EXERCISE BRIEF:
Report every line of the entries that contains the word "date".

DATA RECORDS:

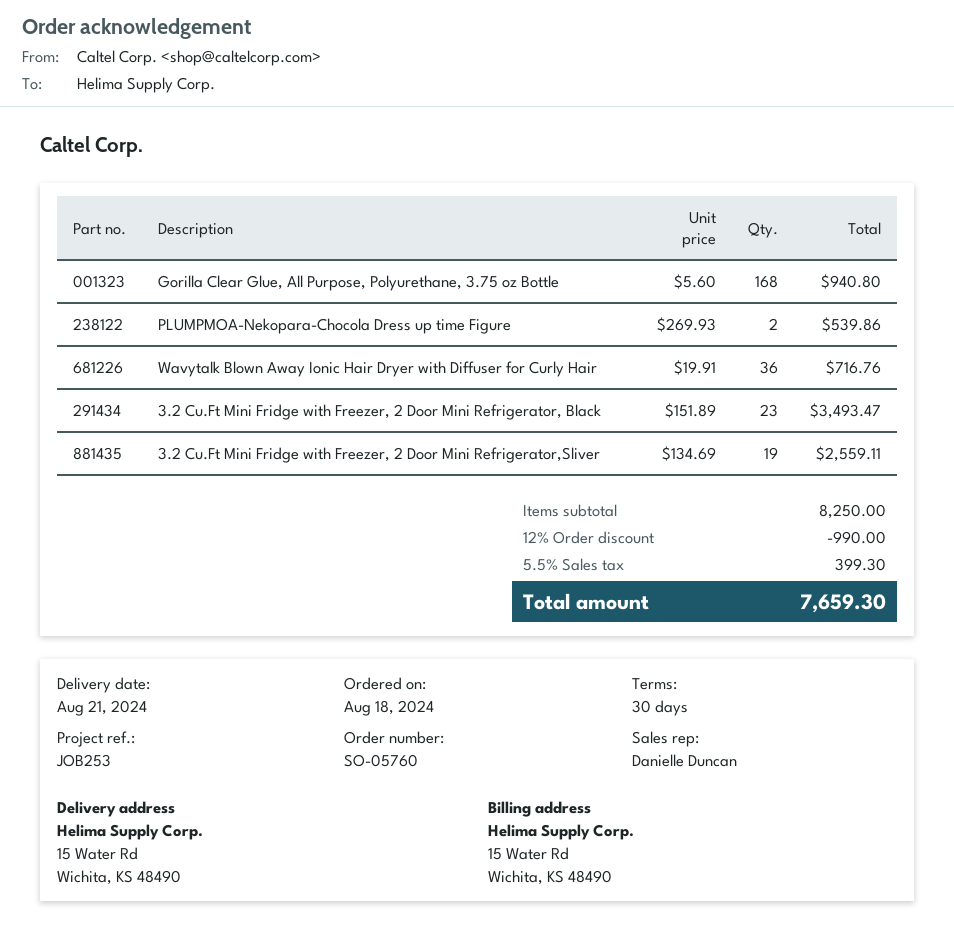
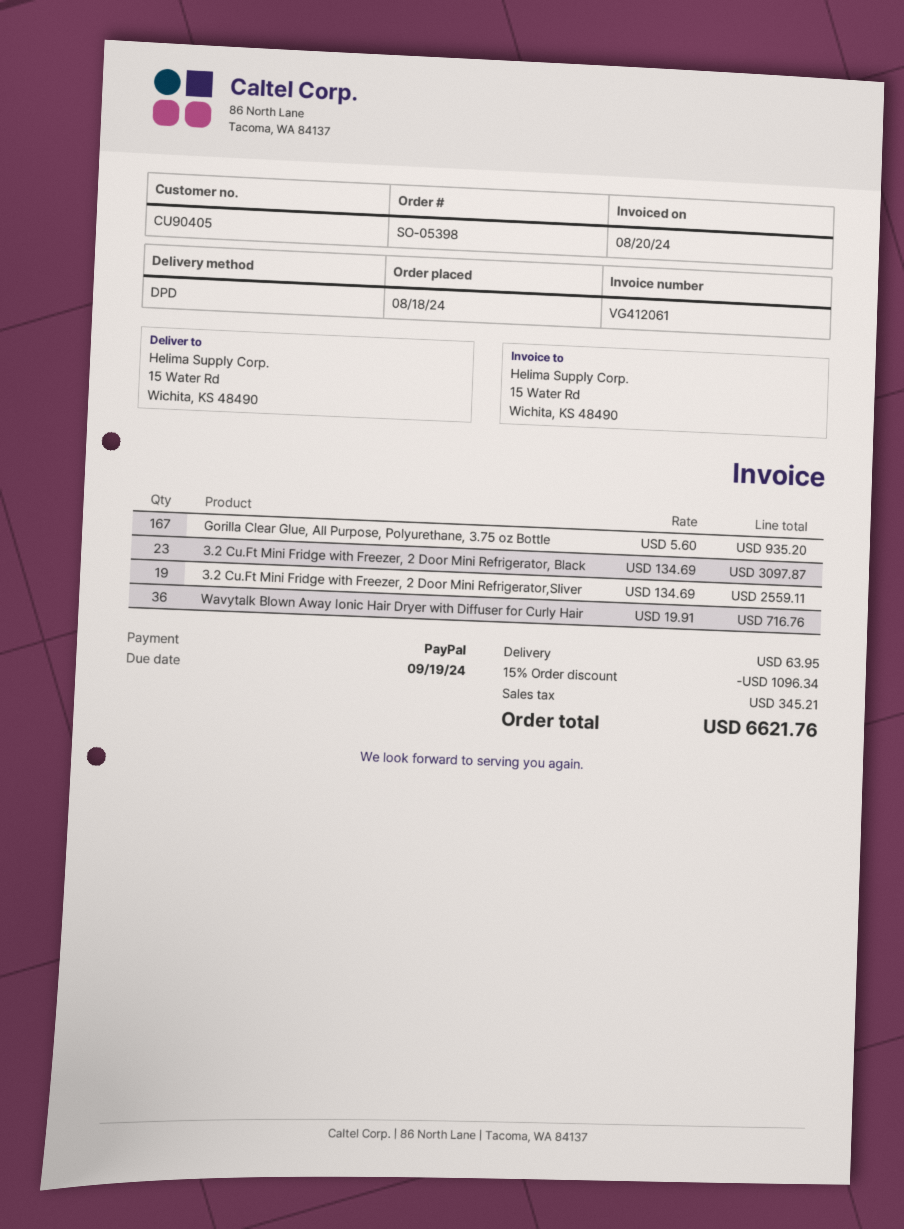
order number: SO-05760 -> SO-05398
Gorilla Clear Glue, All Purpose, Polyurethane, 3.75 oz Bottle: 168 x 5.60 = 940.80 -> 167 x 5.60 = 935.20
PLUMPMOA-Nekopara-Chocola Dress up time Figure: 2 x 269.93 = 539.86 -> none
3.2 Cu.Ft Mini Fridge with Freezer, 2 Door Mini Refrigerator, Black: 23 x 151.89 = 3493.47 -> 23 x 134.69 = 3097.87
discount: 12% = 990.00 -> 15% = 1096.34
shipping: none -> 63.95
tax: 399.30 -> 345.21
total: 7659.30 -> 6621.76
* * *
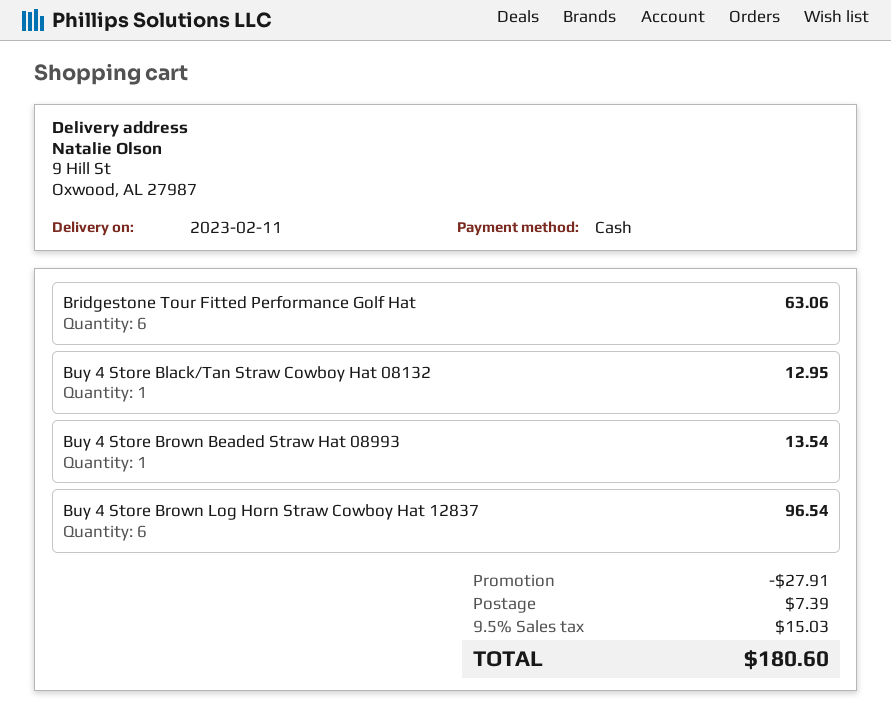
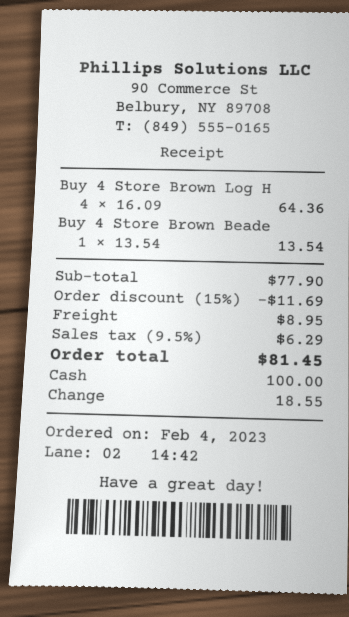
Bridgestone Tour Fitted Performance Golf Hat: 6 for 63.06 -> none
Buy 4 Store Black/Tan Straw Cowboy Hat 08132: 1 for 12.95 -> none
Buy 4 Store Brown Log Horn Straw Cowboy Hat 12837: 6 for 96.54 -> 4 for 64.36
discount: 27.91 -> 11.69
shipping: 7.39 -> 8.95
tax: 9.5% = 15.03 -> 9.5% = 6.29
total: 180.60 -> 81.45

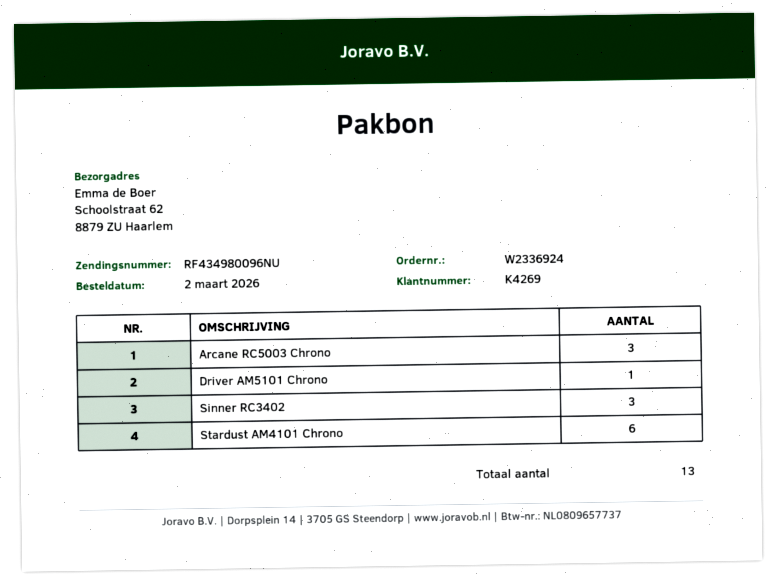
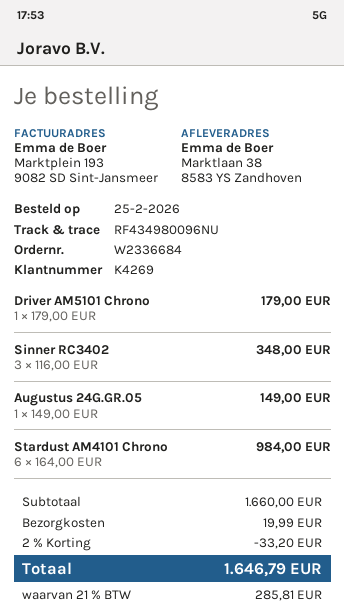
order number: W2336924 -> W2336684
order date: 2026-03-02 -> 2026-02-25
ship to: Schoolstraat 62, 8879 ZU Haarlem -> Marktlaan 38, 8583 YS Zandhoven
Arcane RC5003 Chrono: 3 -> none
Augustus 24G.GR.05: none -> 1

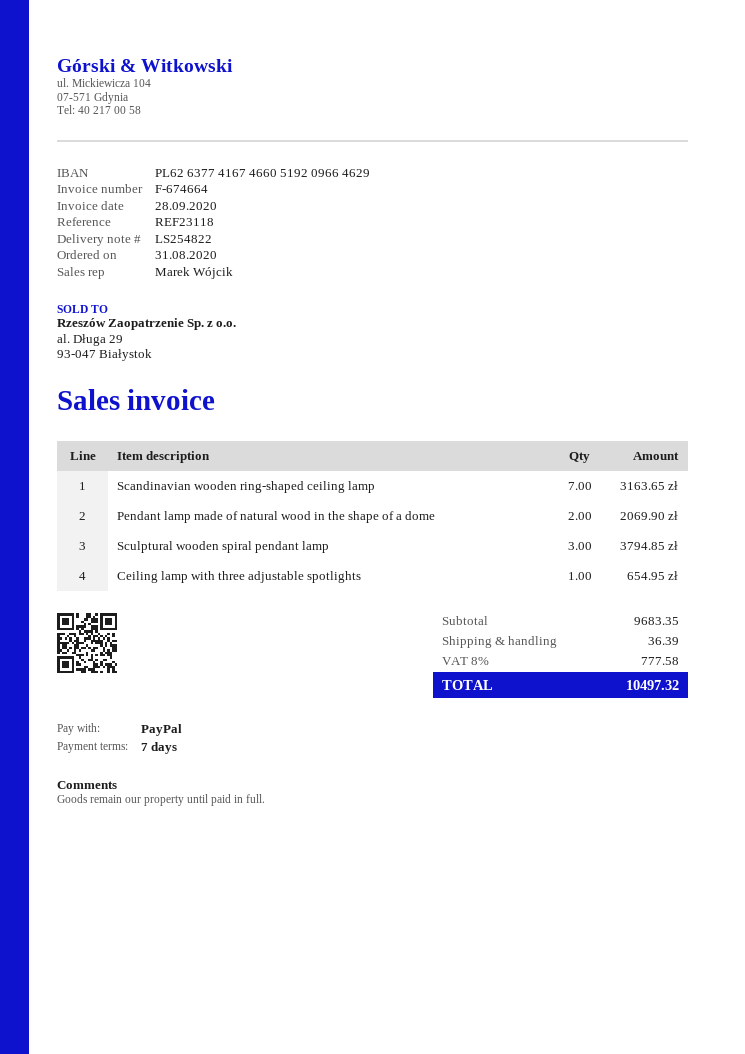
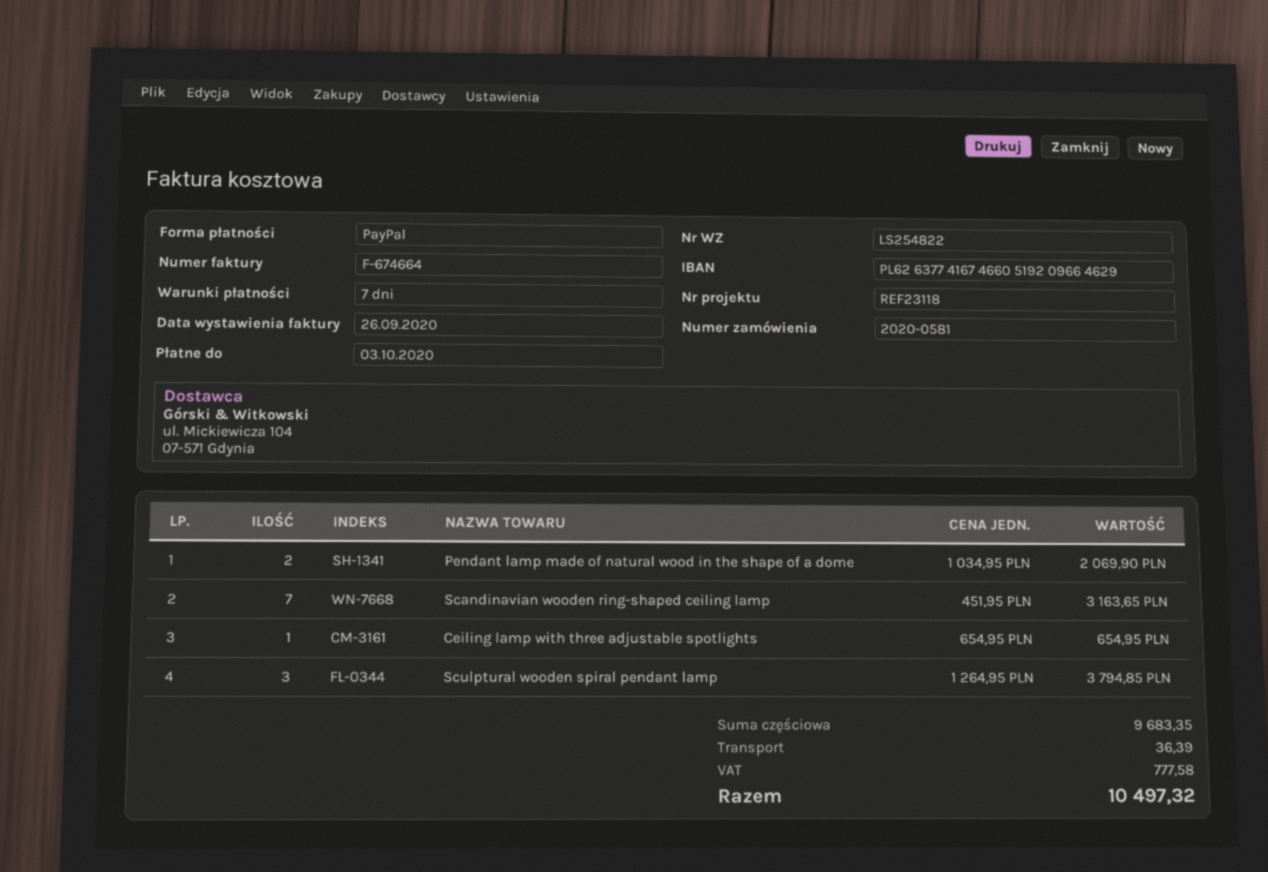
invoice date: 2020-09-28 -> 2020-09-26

RESULT FOR THIS EXERCISE:
order date: 2026-03-02 -> 2026-02-25
invoice date: 2020-09-28 -> 2020-09-26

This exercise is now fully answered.